Deuxième point souligné, pour stopper la fuite des équipes : redonner de l'espoir aux soignants pour les fidéliser de nouveau. "Les gens qui démissionnent ne sont pas remplacés parce qu’on n’est pas du tout attractifs. Qui aurait envie de venir travailler dans des conditions aussi dégradées ?", s'interroge Barbara Decoulx. Selon le collectif, il faudrait récompenser les soignants. Un exemple : "les directeurs d’hôpitaux ont des primes lorsqu’ils remplissent leurs objectifs, pas le personnel".

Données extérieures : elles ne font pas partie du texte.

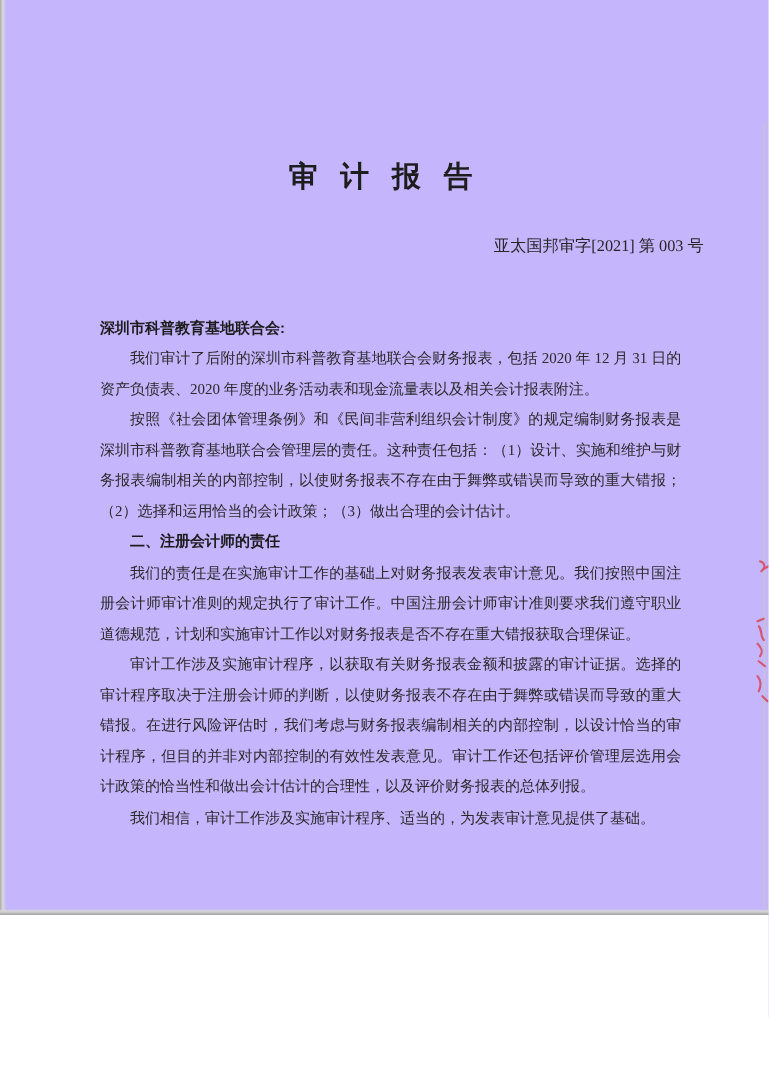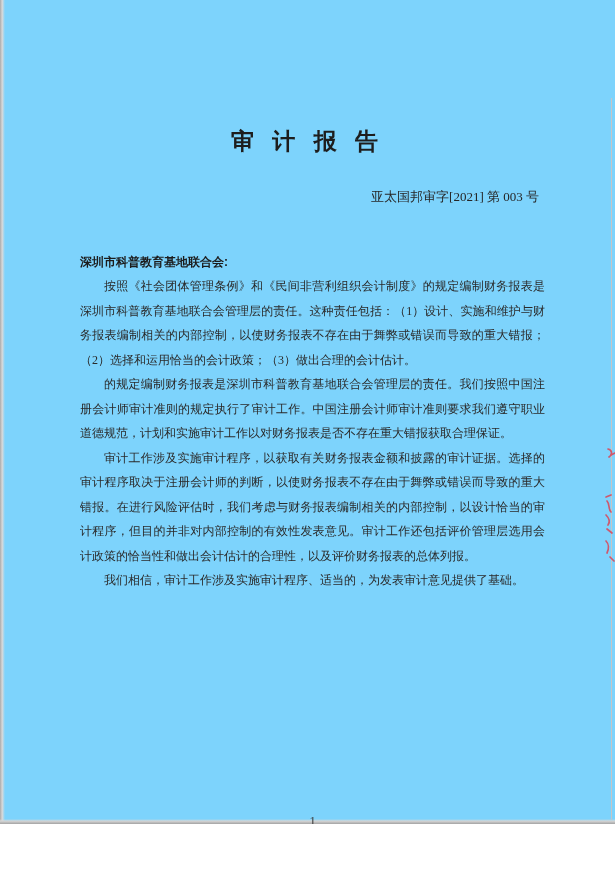--- a/index.html
+++ b/index.html
@@ -10,8 +10,8 @@
   .page {
     position: relative;
     width: 615px;
-    height: 824px;
-    background: #7dd3fc;
+    height: 732px;
+    background: #c4b5fd;
     overflow: hidden;
     font-family: "Liberation Serif", "DejaVu Serif", serif;
     color: #2a2a2a;

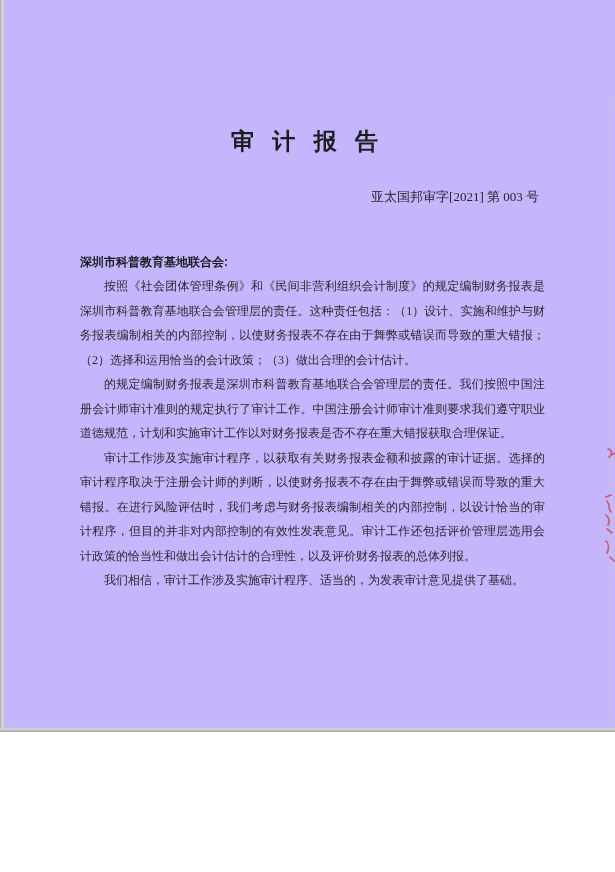--- a/index.html
+++ b/index.html
@@ -43,7 +43,7 @@
   }
   .refnum {
     margin-top: 32px;
-    padding-right: 76px;
+    padding-right: 52px;
     text-align: right;
     font-size: 13px;
     color: #262626;

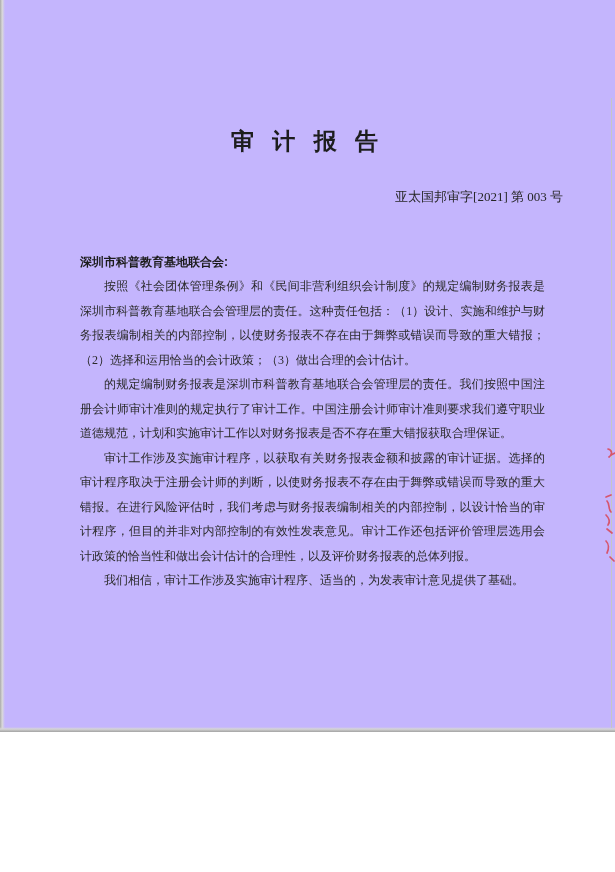--- a/index.html
+++ b/index.html
@@ -111,6 +111,7 @@
 
   <div class="content">
     <p class="addressee">深圳市科普教育基地联合会:</p>
+    <p class="para">我们审计了后附的深圳市科普教育基地联合会财务报表，包括 2020 年 12 月 31 日的资产负债表、2020 年度的业务活动表和现金流量表以及相关会计报表附注。</p>
 
     <p class="para">按照《社会团体管理条例》和《民间非营利组织会计制度》的规定编制财务报表是深圳市科普教育基地联合会管理层的责任。这种责任包括：（1）设计、实施和维护与财务报表编制相关的内部控制，以使财务报表不存在由于舞弊或错误而导致的重大错报；（2）选择和运用恰当的会计政策；（3）做出合理的会计估计。</p>
 

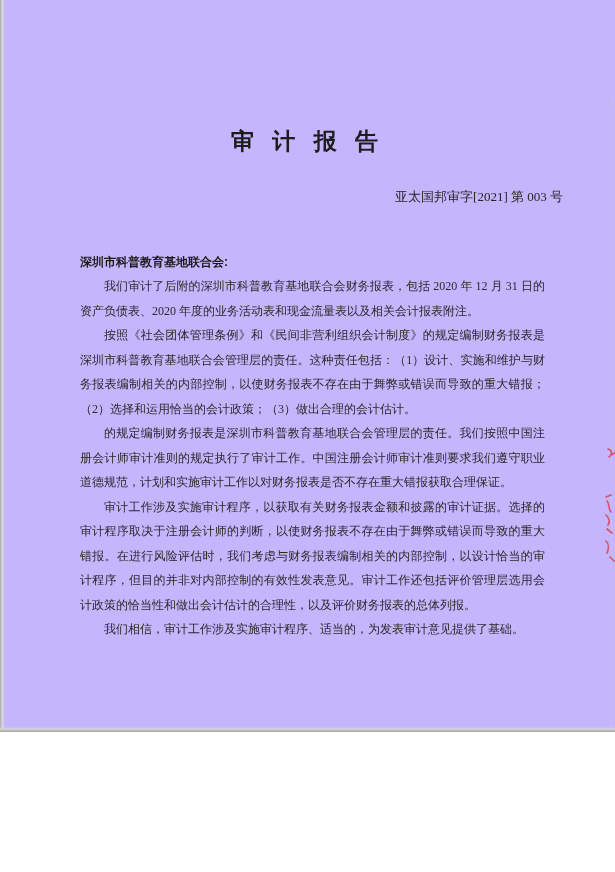--- a/index.html
+++ b/index.html
@@ -115,6 +115,7 @@
 
     <p class="para">按照《社会团体管理条例》和《民间非营利组织会计制度》的规定编制财务报表是深圳市科普教育基地联合会管理层的责任。这种责任包括：（1）设计、实施和维护与财务报表编制相关的内部控制，以使财务报表不存在由于舞弊或错误而导致的重大错报；（2）选择和运用恰当的会计政策；（3）做出合理的会计估计。</p>
 
+    <p class="heading">二、注册会计师的责任</p>
     <p class="para">的规定编制财务报表是深圳市科普教育基地联合会管理层的责任。我们按照中国注册会计师审计准则的规定执行了审计工作。中国注册会计师审计准则要求我们遵守职业道德规范，计划和实施审计工作以对财务报表是否不存在重大错报获取合理保证。</p>
     <p class="para">审计工作涉及实施审计程序，以获取有关财务报表金额和披露的审计证据。选择的审计程序取决于注册会计师的判断，以使财务报表不存在由于舞弊或错误而导致的重大错报。在进行风险评估时，我们考虑与财务报表编制相关的内部控制，以设计恰当的审计程序，但目的并非对内部控制的有效性发表意见。审计工作还包括评价管理层选用会计政策的恰当性和做出会计估计的合理性，以及评价财务报表的总体列报。</p>
     <p class="para">我们相信，审计工作涉及实施审计程序、适当的，为发表审计意见提供了基础。</p>

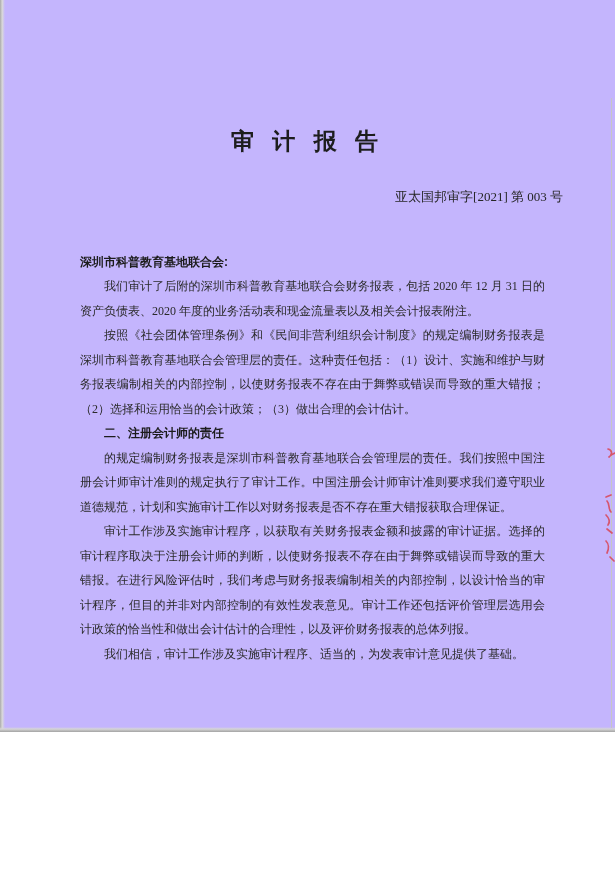--- a/index.html
+++ b/index.html
@@ -116,7 +116,7 @@
     <p class="para">按照《社会团体管理条例》和《民间非营利组织会计制度》的规定编制财务报表是深圳市科普教育基地联合会管理层的责任。这种责任包括：（1）设计、实施和维护与财务报表编制相关的内部控制，以使财务报表不存在由于舞弊或错误而导致的重大错报；（2）选择和运用恰当的会计政策；（3）做出合理的会计估计。</p>
 
     <p class="heading">二、注册会计师的责任</p>
-    <p class="para">的规定编制财务报表是深圳市科普教育基地联合会管理层的责任。我们按照中国注册会计师审计准则的规定执行了审计工作。中国注册会计师审计准则要求我们遵守职业道德规范，计划和实施审计工作以对财务报表是否不存在重大错报获取合理保证。</p>
+    <p class="para">我们的责任是在实施审计工作的基础上对财务报表发表审计意见。我们按照中国注册会计师审计准则的规定执行了审计工作。中国注册会计师审计准则要求我们遵守职业道德规范，计划和实施审计工作以对财务报表是否不存在重大错报获取合理保证。</p>
     <p class="para">审计工作涉及实施审计程序，以获取有关财务报表金额和披露的审计证据。选择的审计程序取决于注册会计师的判断，以使财务报表不存在由于舞弊或错误而导致的重大错报。在进行风险评估时，我们考虑与财务报表编制相关的内部控制，以设计恰当的审计程序，但目的并非对内部控制的有效性发表意见。审计工作还包括评价管理层选用会计政策的恰当性和做出会计估计的合理性，以及评价财务报表的总体列报。</p>
     <p class="para">我们相信，审计工作涉及实施审计程序、适当的，为发表审计意见提供了基础。</p>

Malgré une situation qu'ils tiennent "à bouts de bras", hors de question de quitter le navire en pleine tempête. "Plusieurs fois, on s'est dit "pourquoi on va bosser dans ces conditions", confie Vincent Botti. "On pourrait aller en clinique privée et être payés deux fois plus que ce qu'on gagne, abonde Barbara Decoulx. Mais on y croit, on a envie que ça change. Avant d'ajouter : si nous on s'en va, par qui les gens vont-ils être soignés ?"
Liste des 25 praticiens hospitaliers des urgences adultes du CHU de Lille qui partagent le constat dressé : Barbara Decoulx, Anne-Claire Laquerbe, Vincent Botti, Emilie Tourteau, Sophie Nave, Marie Bassez, Rita Fakih, Amélie Vromant, Arthur Honorez, Alexandre Fichou, Juliette Coulier, Pierre Gosselin, Anal Przybylak, Quentin Sébilleau, Nicolas Pauchet, Adrien Wauquier, Kevin Husson, Alice Lim, Antoine Dufaye, Amine Touaf, Grégoire Smith, Wesley Wymiens, Claire Brulin, Wandrille Bellenger.